La Peste, entonces, llega y sirve de detonante para que todos esos eventos previos tomaran fuerza y se precipitara una serie de cambios que venían gestándose décadas atrás. Difícilmente se puede establecer que sin la peste esos cambios no se hubiesen dado, aunque hay razones para pensar que quizás la ausencia de la peste habría retrasado esas transformaciones, aunque igual habrían llegado. Por supuesto que en la Historia de Europa esta epidemia letal afectó la velocidad del cambio, con implicaciones económicas y políticas profundas pero también con efectos sobre el pensamiento filosófico, las artes y la ciencia. En ese sentido, el cambio no lo gestó la Peste; podría decirse que, más bien, lo aceleró.

El coronavirus está cambiando los hábitos de la gente, pero se puede establecer que será un asunto temporal.

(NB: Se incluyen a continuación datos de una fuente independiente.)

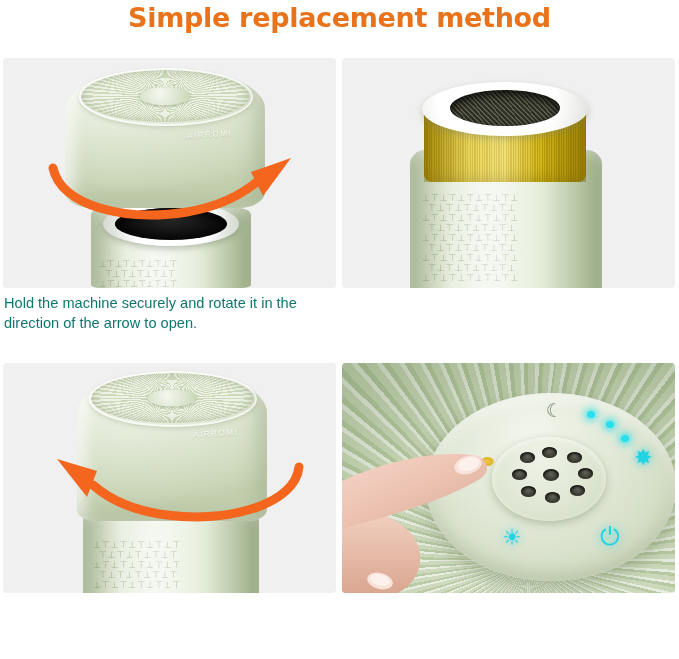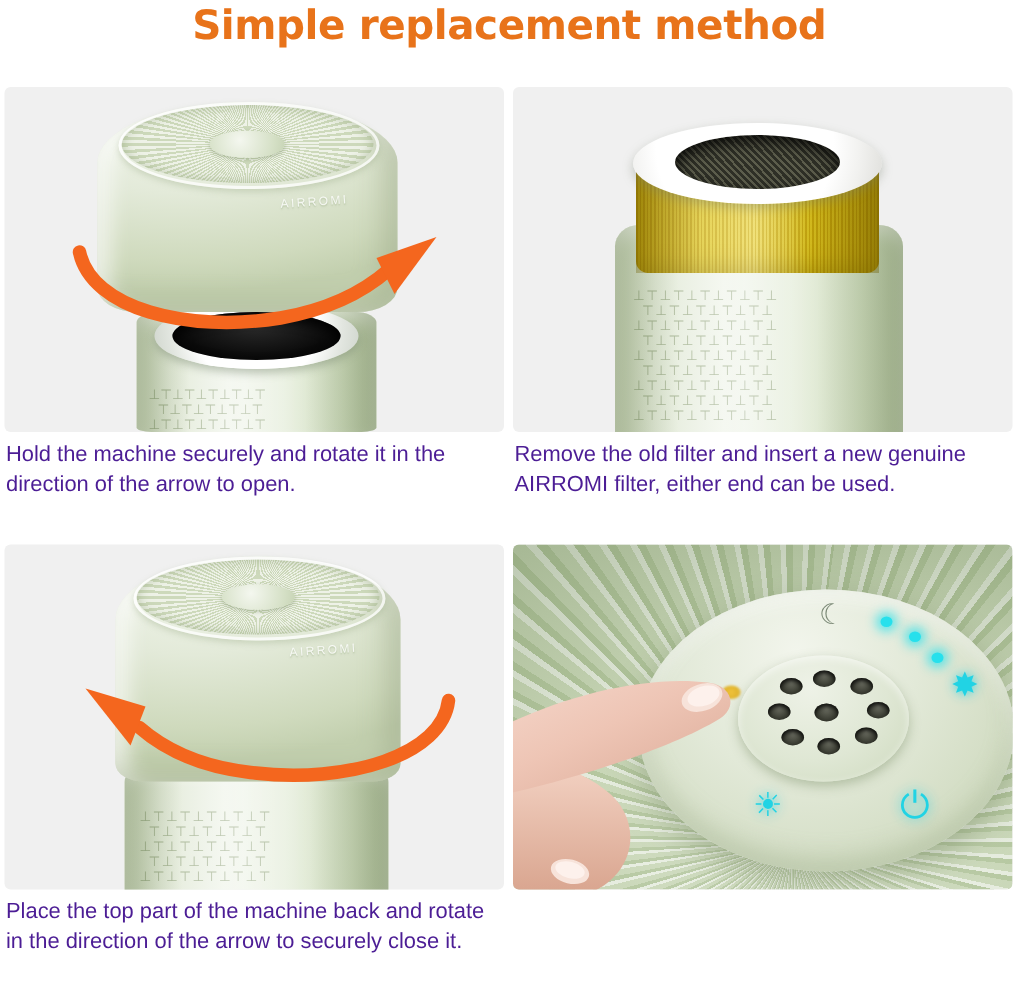"Hold the machine securely and" .caption { color: #4c1d95 -> #0f766e }
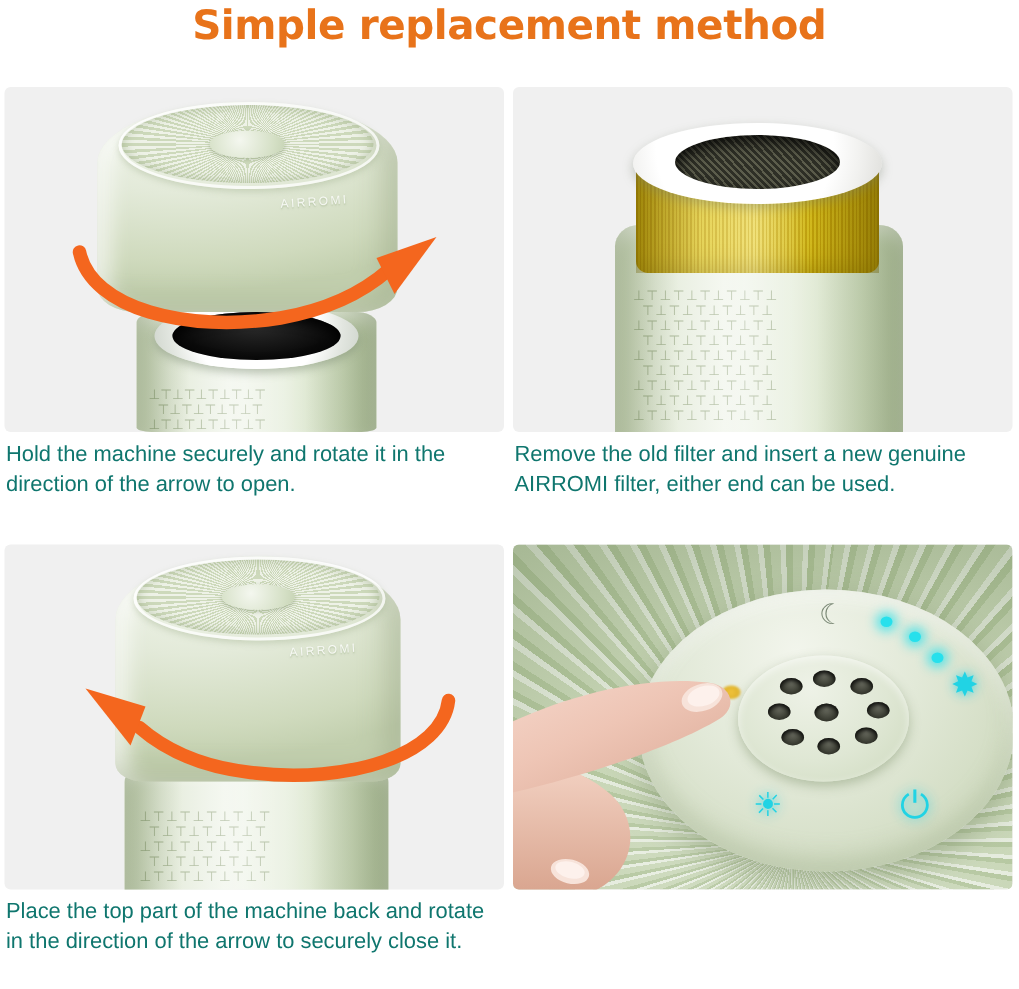"Remove the old filter and" div.caption { html: <div>Remove the old filter and insert a new genuine AIRROMI filter, either end can be used.</div> -> none }
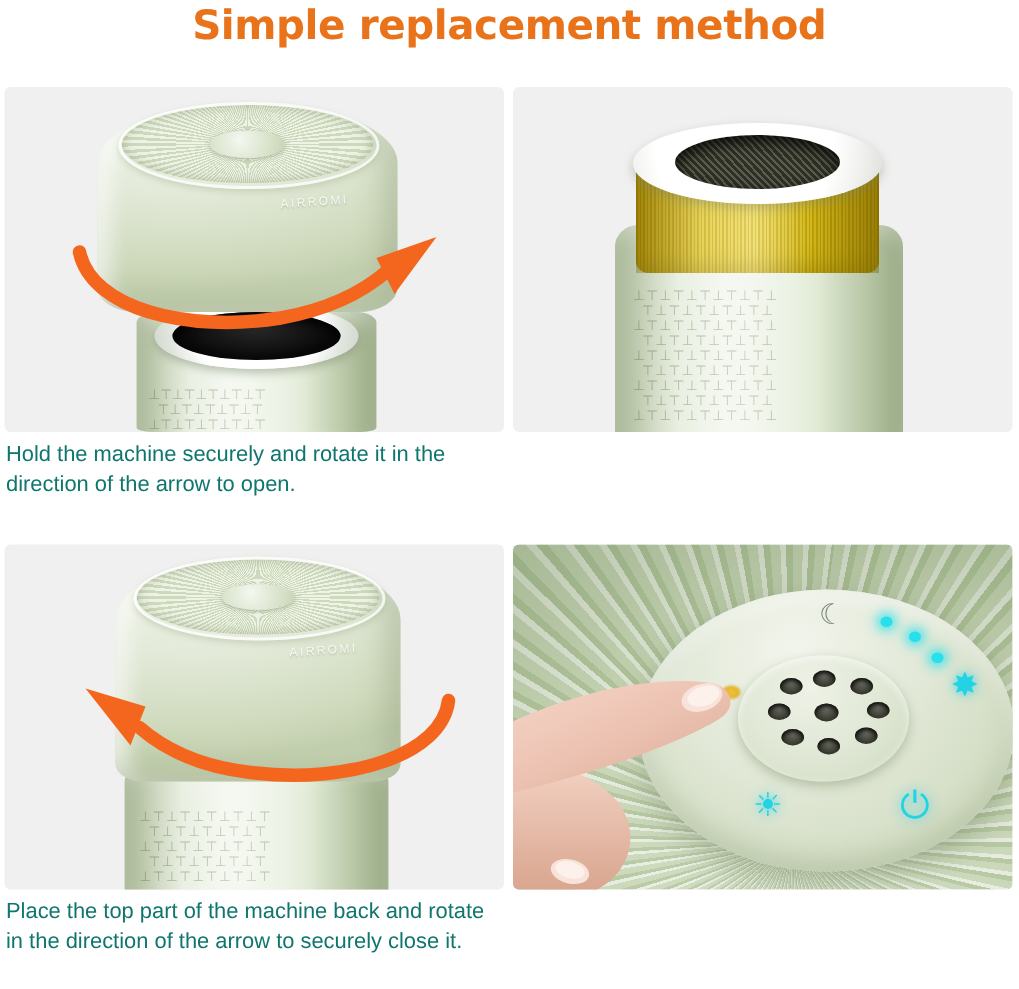"Place the top part of" div.caption { html: <div>Place the top part of the machine back and rotate in the direction of the arrow to securely close it.</div> -> none }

En el tiempo que dure la pandemia, la gente dejará de hacer cosas porque simplemente hay un choque de oferta y unas reglas de juego que lo impiden: seguramente si hubiese partidos de fútbol, conciertos o actividad urbana normal, la gente seguiría asistiendo. Cabe pensar que cuando se levanten las restricciones porque apareció un tratamiento, una vacuna o simplemente porque la enfermedad empezó de forma natural a desaparecer, la gente volverá al estadio, a los bares, a los restaurantes, a los conciertos, a los museos y a viajar una vez todo esto sea posible. Sin embargo, eso no exime que nos hagamos la pregunta, ¿qué cambiará definitivamente luego de la pandemia? ¿cómo será el día después?

No soy tan optimista que tendremos, como dice la Biblia, un cielo nuevo y una tierra nueva. La historia demuestra que hay cambios sociales, pero no llegan por igual a todas las culturas ni a los individuos. Tampoco van a abarcar todas las dimensiones de la vida humana. El mundo tendrá una cara muy similar a la de antes, aunque puede haber elementos nuevos que precipiten la adopción de tecnologías limpias para mitigar el impacto ambiental de la actividad humana - en Punjab, norte de India, mucha gente por primera vez en su vida vio el Himalaya a pesar que está a 200 kilómetros dado que antes el material particulado suspendido en el aire no permitía verlo-; quizás se le dé mayor importancia a los sistemas de salud y en países como los Estados Unidos se imponga un enfoque de aseguramiento universal; en Europa, probablemente se acelere una transformación dentro de la Unión europea, que ha mostrado una relativa inercia e inflexibilidad para atender la emergencia económica en los países del sur, como España e Italia; en América Latina quizás las reivindicaciones sociales que empezaron con fuerza en Chile y en Colombia se consoliden y mejoren algunos elementos de la política social en estos países y, en el mundo, puede que el valor de la tecnología se eleve en el terreno de la educación y del trabajo. Quizás la transformación a la economía digital se profundice luego de la pandemia pero, como se puede apreciar, podrían ser cambios muy puntuales y que se venían gestando desde antes. 

En el campo de lo humano, es difícil precisar qué tanto cambien los paradigmas. Sin duda que una persona en París o en Madrid asimilará los efectos de la situación de una manera muy distinta a como lo vive alguien en Buenaventura o en Wuhan. Dudo que sea el fin del capitalismo, del sistema económico basado en la libre empresa y en los mercados libres. El sistema, que tanta rabia despierta en algunos sectores de la sociedad, seguirá vivo. Y en eso me apego a las palabras de André Compte-Sponville, filósofo francés contemporáneo que analizó al sistema capitalista desde la moral: son los individuos quienes cambian, no los sistemas. El sistema no tiene que ser generoso, ni benevolente ni fraterno. Esas son condiciones de los individuos. Y para que nueve mil millones de seres cambiemos, quizás sea preciso más que una pandemia. Finalmente, miles de millones no verán necesidad de cambiar completamente sus valores ni su naturaleza y tal vez por eso el cambio también será limitado.

El día después de la pandemia retomaremos temas que quedaron suspendidos, quizás mucho lo primero que hagamos sea ir a una barbería, como lo hacíamos antes. No descartemos que el 31 de diciembre de 2020 estemos haciendo votos para el año 2021, mientras afuera suena la pólvora, adentro está la familia y en la mesa una cena que, aún después de la pandemia, para muchos seguirá siendo un sueño inalcanzable.